Penggunaan energi ramah lingkungan bukan hanya menjadi isu (dan upaya) global. Melainkan juga menjadi topik hangat debat Calon Wakil Presidenj (Cawapres). Istilah “green-flasi,” tiba-tiba menjadi misteri. Ironisnya, Cawapres yang bertanya, dan Cawapres yang menjawab, sama-sama tidak memahami. Padahal saat ini seluruh dunia gigih mencegah “green-flasi,” dengan menghasilkan sumber energi yang ramah lingkungan, terbarukan, dan murah.

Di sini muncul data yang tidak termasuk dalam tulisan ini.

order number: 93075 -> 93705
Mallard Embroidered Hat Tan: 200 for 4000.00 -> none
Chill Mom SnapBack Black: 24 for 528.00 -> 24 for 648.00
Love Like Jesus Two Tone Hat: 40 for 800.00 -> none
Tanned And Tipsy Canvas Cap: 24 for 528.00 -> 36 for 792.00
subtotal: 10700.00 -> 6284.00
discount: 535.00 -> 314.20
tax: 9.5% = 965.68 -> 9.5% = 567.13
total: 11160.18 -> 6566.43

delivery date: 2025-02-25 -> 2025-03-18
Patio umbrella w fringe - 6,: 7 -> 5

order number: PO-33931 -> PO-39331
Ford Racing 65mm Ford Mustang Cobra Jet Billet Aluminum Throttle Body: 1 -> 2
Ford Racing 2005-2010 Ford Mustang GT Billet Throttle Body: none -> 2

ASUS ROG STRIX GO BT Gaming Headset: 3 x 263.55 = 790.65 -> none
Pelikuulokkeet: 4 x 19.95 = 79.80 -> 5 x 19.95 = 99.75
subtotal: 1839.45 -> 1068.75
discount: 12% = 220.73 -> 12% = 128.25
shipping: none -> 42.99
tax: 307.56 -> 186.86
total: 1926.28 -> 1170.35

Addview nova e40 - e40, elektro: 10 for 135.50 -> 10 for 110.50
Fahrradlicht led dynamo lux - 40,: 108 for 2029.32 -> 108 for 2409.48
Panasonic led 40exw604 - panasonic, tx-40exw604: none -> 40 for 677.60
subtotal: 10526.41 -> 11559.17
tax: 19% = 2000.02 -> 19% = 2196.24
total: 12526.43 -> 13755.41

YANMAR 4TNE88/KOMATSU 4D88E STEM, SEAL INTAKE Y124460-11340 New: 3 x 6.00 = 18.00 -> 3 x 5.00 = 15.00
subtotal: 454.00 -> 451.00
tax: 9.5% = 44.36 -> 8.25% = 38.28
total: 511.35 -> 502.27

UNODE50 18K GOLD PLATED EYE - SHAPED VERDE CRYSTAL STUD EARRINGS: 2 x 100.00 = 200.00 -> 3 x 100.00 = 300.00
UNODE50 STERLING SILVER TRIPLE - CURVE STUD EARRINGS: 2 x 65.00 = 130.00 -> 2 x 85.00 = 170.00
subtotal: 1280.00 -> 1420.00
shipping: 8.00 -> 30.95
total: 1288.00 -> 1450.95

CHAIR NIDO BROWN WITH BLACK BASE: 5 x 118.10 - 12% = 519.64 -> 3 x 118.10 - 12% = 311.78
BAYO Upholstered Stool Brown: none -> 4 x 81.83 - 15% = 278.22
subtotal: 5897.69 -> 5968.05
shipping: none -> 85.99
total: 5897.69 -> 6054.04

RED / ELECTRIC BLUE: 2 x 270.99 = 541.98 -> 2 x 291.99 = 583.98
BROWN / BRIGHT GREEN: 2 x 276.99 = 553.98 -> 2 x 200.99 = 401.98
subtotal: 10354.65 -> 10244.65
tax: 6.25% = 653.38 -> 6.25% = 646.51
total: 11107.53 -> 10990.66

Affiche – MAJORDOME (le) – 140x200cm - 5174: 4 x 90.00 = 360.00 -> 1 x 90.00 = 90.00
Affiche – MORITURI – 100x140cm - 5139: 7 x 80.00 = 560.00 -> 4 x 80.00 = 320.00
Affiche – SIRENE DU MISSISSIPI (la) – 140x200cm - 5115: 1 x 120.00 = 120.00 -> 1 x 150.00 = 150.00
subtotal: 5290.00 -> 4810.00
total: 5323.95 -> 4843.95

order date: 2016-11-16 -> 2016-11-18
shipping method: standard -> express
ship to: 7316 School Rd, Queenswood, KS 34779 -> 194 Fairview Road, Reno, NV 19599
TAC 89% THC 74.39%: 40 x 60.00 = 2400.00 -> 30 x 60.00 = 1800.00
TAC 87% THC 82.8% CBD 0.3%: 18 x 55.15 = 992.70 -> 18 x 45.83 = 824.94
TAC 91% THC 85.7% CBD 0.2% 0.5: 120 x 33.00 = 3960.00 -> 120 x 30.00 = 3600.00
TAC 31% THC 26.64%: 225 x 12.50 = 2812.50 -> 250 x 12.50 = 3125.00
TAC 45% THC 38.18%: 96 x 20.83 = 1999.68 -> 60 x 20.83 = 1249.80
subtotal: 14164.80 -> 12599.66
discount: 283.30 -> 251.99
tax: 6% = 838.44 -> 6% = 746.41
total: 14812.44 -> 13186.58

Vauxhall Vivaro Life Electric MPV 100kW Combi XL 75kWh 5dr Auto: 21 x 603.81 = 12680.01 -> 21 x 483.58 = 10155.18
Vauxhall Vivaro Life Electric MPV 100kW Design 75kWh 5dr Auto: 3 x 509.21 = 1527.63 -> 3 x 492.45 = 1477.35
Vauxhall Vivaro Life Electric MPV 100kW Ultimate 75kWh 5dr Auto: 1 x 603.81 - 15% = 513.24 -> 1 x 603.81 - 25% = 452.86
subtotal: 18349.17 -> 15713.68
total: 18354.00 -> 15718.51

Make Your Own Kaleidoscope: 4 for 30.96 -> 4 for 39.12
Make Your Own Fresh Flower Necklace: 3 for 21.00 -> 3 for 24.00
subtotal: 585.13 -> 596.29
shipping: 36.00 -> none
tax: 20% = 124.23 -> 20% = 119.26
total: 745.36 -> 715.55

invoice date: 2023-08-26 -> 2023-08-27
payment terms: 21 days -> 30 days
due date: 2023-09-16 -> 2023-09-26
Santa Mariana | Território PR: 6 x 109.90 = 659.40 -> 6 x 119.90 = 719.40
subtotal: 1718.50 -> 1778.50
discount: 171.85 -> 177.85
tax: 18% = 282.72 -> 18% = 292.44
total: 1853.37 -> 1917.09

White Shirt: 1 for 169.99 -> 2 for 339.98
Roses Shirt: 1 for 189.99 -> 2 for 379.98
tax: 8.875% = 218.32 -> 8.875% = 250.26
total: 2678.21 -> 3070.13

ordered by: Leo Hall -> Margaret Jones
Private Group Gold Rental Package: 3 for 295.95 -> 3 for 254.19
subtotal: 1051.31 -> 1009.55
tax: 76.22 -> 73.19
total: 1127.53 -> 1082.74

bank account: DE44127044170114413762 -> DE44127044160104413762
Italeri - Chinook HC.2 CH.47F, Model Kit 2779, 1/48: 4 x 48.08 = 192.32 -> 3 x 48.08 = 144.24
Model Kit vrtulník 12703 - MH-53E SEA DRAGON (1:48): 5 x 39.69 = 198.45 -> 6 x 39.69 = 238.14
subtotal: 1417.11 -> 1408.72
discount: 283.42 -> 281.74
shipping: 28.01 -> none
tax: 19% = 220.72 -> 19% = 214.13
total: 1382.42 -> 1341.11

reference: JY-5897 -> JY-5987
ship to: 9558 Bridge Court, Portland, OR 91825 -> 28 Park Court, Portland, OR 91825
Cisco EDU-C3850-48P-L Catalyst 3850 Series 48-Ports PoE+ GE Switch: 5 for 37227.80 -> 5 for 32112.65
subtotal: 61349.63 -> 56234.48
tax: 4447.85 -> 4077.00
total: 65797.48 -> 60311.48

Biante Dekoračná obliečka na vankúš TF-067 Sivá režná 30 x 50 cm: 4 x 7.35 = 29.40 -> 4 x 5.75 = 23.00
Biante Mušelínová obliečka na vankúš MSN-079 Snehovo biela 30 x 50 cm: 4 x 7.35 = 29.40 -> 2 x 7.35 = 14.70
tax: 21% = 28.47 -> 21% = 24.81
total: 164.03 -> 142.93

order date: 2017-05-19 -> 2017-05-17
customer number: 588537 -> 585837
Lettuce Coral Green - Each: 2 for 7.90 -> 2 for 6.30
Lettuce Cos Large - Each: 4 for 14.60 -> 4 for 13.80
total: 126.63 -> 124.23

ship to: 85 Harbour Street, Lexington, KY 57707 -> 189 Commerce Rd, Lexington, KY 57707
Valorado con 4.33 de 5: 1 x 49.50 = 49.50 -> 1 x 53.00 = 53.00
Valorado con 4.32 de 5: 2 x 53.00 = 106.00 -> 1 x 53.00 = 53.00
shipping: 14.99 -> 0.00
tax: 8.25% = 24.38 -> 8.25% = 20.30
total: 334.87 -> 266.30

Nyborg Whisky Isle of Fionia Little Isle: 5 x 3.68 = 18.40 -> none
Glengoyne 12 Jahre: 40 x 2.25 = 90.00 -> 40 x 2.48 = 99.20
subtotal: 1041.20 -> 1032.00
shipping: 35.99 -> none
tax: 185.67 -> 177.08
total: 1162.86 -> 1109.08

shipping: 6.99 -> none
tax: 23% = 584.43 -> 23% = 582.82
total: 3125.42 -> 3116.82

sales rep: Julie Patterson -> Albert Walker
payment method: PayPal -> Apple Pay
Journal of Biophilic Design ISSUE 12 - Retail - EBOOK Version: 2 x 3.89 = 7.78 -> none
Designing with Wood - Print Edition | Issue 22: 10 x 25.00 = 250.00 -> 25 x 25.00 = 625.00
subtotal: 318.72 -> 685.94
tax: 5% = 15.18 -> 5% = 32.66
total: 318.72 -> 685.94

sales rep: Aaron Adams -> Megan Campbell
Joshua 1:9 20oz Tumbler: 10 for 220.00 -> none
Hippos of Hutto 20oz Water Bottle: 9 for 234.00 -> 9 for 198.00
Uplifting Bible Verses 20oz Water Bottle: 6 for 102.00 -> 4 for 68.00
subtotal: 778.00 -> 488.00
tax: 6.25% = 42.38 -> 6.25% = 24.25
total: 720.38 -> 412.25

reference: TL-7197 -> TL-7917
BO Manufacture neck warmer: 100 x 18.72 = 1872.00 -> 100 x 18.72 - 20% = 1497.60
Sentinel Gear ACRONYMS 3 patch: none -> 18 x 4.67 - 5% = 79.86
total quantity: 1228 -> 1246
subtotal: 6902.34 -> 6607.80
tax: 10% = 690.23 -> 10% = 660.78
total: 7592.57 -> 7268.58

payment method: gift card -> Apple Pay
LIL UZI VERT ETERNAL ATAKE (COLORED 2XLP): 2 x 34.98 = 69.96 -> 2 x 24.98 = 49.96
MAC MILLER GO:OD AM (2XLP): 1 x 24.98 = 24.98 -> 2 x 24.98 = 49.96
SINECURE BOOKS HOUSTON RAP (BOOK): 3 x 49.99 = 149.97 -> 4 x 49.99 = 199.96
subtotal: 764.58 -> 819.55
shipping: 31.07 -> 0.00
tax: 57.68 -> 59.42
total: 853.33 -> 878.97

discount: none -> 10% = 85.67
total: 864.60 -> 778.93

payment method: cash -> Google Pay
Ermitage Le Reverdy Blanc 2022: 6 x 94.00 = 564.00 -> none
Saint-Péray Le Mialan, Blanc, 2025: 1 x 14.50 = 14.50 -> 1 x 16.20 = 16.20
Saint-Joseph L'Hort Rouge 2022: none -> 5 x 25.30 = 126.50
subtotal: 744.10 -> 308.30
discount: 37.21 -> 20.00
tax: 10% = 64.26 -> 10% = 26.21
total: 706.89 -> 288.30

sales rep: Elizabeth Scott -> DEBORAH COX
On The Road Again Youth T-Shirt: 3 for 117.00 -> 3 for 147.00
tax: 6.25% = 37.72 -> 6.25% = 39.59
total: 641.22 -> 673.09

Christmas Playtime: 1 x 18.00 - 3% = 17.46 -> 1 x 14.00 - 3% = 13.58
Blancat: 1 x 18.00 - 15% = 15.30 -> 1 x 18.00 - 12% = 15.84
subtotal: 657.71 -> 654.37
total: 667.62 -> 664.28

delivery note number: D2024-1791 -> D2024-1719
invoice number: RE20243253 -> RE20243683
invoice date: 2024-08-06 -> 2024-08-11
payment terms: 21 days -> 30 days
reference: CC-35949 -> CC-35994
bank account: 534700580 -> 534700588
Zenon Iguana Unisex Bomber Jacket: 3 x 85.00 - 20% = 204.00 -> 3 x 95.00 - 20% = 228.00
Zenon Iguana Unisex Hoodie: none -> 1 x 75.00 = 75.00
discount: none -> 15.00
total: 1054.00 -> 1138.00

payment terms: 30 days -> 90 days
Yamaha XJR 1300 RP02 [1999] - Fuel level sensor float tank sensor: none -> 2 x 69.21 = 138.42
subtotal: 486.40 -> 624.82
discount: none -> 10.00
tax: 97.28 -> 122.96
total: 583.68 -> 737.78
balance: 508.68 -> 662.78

Cawapres 02 bertanya kepada Cawapres 03, dengan pernyataan pendek, “Bagaimana cara mengatasi greenflasi?” Pernyataan ditegur oleh moderator debat. Dianggap menyalahi peraturan, karena menggunakan istilah asing yang tidak popular. Juga bersifat menjebak. Seharusnya di-awali dengan penjelasan tentang “green-flasi.” Mendapat teguran, Cawapres 02 coba memberi penjelasan sangat singkat. Menandakan ke-tidak mengerti-an problematika “green-flasi.”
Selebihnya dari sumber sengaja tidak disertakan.